Can anyone tell me the reason sky need a phoen line in the box? I can't see any, am I missing something obvious?


----------



## frash (23 Sep 2009)

Initial setup & box office for single box installations

For multiroom they use the phone number as the way to know that both boxes are in the one house (& not just lent to the neighbour)


----------



## Guest128 (23 Sep 2009)

You used to be able to get sky without a landline, according to one poster on the following thread they changed this some months ago:

http://www.askaboutmoney.com/showthread.php?t=107493&highlight=sky


----------



## JJ1982 (24 Sep 2009)

I got sky installed on 02 Sep this year and I have no land line.
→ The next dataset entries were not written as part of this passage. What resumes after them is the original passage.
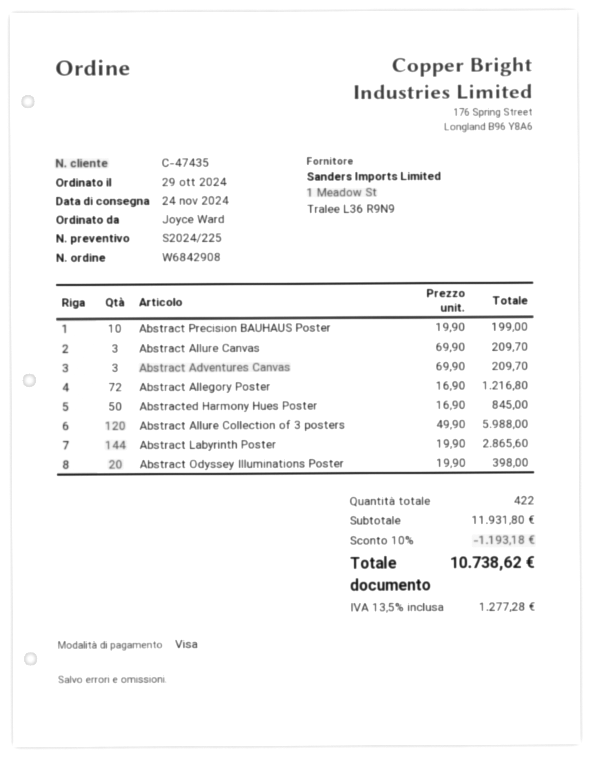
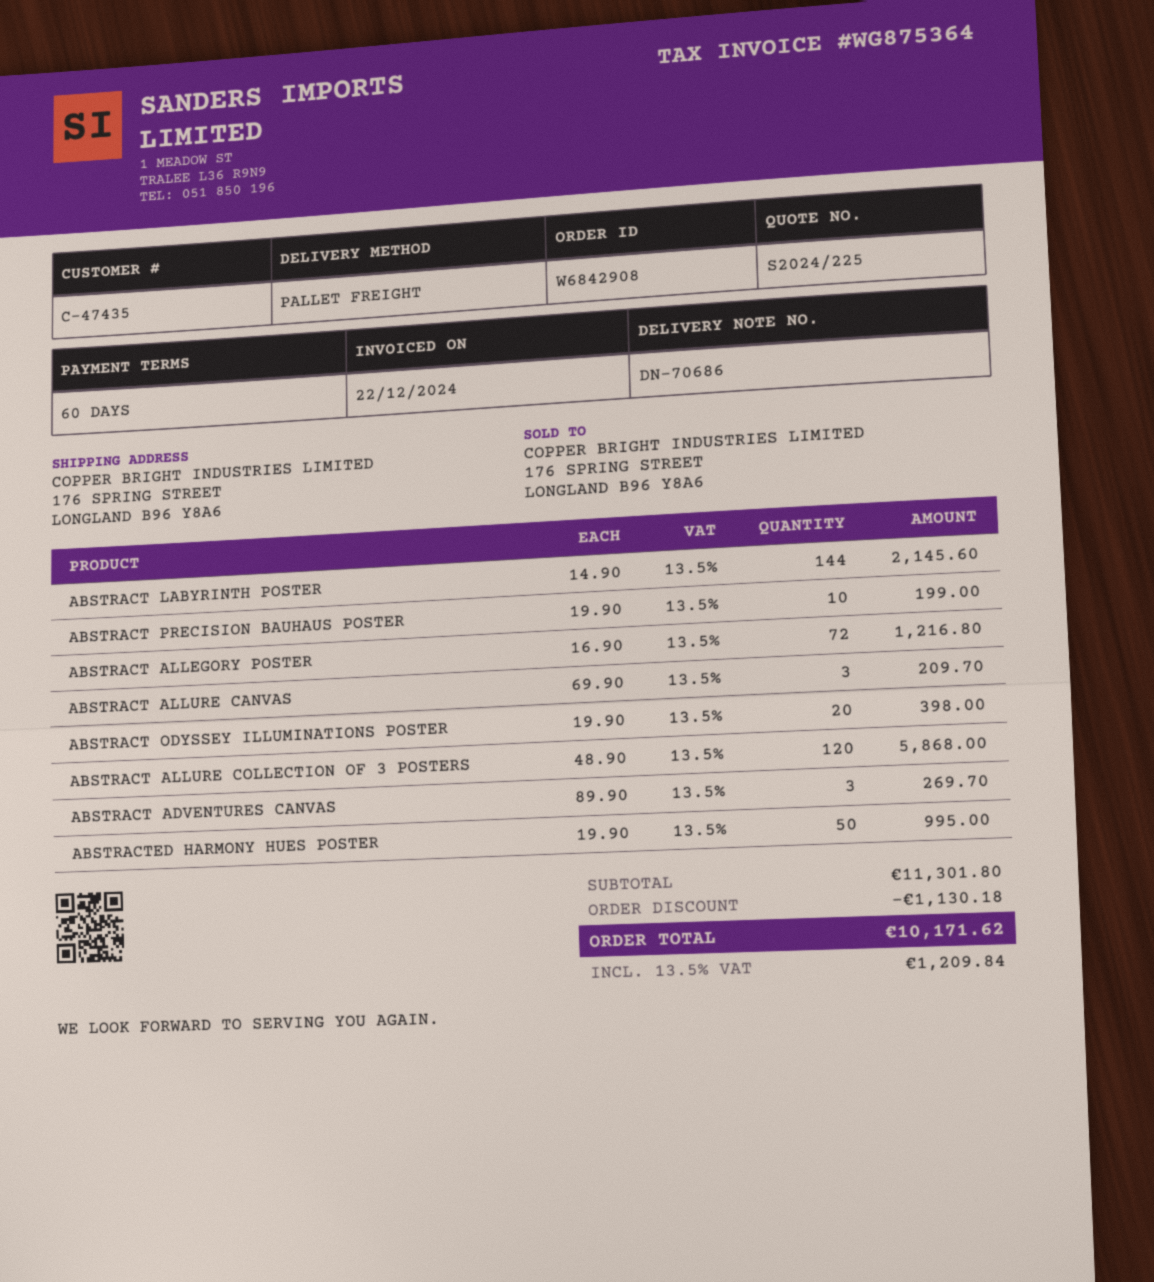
Abstract Adventures Canvas: 3 x 69.90 = 209.70 -> 3 x 89.90 = 269.70
Abstracted Harmony Hues Poster: 50 x 16.90 = 845.00 -> 50 x 19.90 = 995.00
Abstract Allure Collection of 3 posters: 120 x 49.90 = 5988.00 -> 120 x 48.90 = 5868.00
Abstract Labyrinth Poster: 144 x 19.90 = 2865.60 -> 144 x 14.90 = 2145.60
subtotal: 11931.80 -> 11301.80
discount: 1193.18 -> 1130.18
tax: 13.5% = 1277.28 -> 13.5% = 1209.84
total: 10738.62 -> 10171.62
There was an extra connection fee of 27.50 to install without it.


----------



## Kine (24 Sep 2009)

It's just that I have never had it plugged into one of the boxes in my house....and have never had a problem with it!


----------



## bren1916 (24 Sep 2009)

They 'supposedly' contact the box through the phone line on a regular basis to ensure that the 2nd box is indeed in the house as suggested previously.They also want you to have a phone line in order to order movies,extra sports events etc etc to increase profits.
I have sky+ in the living room and the standard box in the bedroom with no landline, so it's not a pre-requisite.
These days they'd be nearly out of business as most people have dumped their landlines.


----------



## colm (25 Sep 2009)

Most people have dumped their landlines????
On what figures are you basing that statement???
SKY request the phone line connected to ensure the additional box is at the same  address.
How having a phone line connected maximises their profits makes no sense to me. a phone line is not needed to order movies etc..


----------



## MaryBe (25 Sep 2009)

bren1916 said:


> I have sky+ in the living room and the standard box in the bedroom


 
Did you need a 'sky connection' in the bedroom?  I have sky in the sitting room and a spare sky box and would like to connect in another room but don't know how.


----------



## colm (25 Sep 2009)

If you have the sencond box on subscription (ie so you have the same package as on your main box) then Sky will probobly want it connected to a phone line.
You can connect it stanalone without a care & get all the free to air stations


----------